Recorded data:
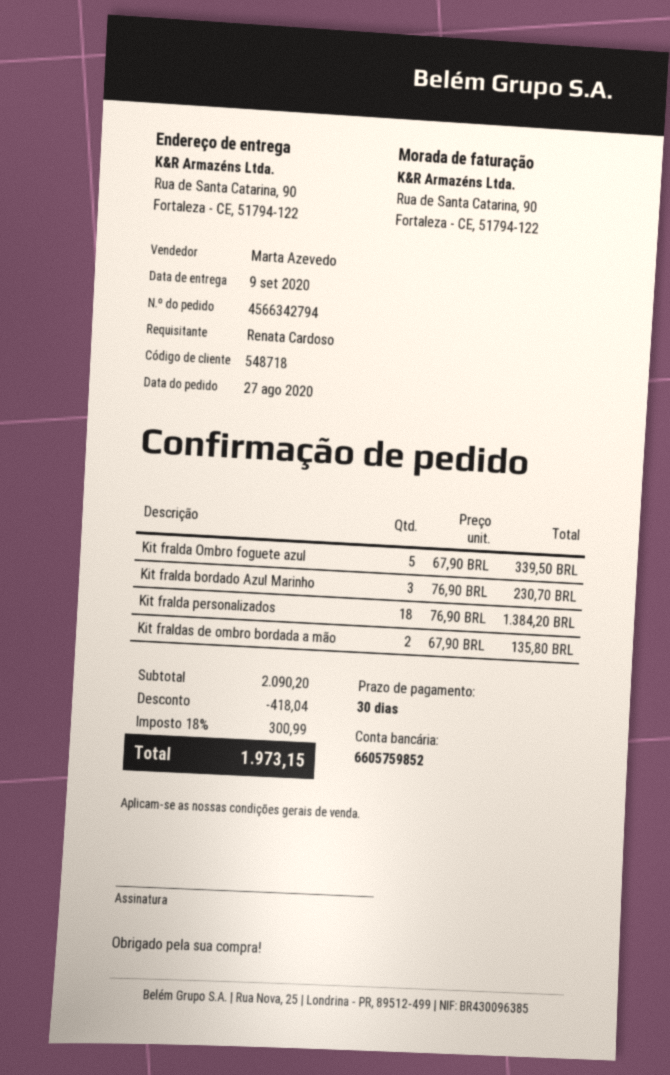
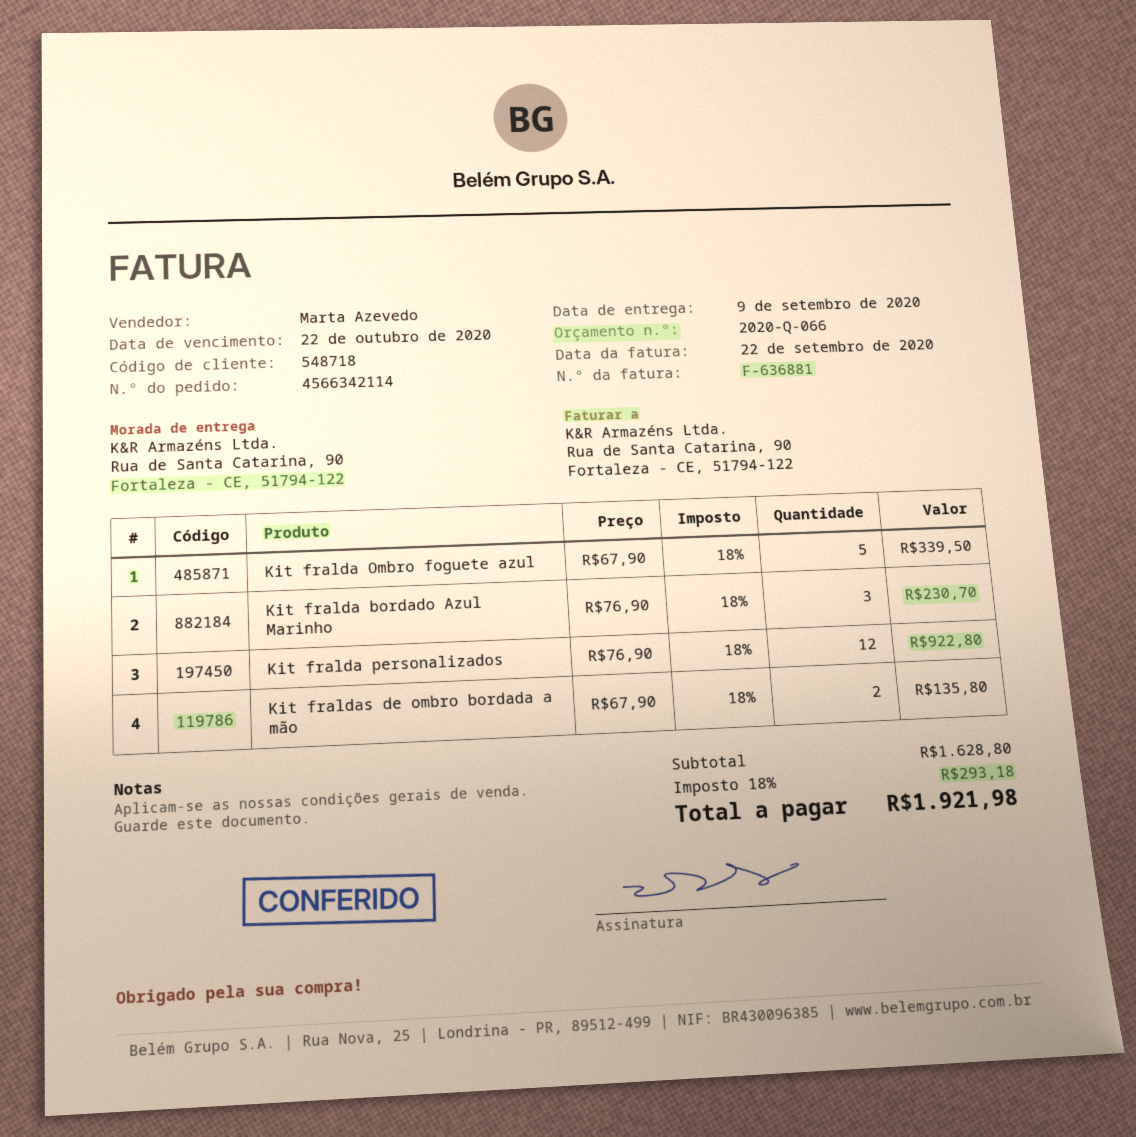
order number: 4566342794 -> 4566342114
Kit fralda personalizados: 18 x 76.90 = 1384.20 -> 12 x 76.90 = 922.80
subtotal: 2090.20 -> 1628.80
discount: 418.04 -> none
tax: 18% = 300.99 -> 18% = 293.18
total: 1973.15 -> 1921.98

EXERCISE GOAL: From the line holding "discount: 418.04 -> none" to the last line of the records, quote each line exactly and add nothing.

TASK SOLUTION:
discount: 418.04 -> none
tax: 18% = 300.99 -> 18% = 293.18
total: 1973.15 -> 1921.98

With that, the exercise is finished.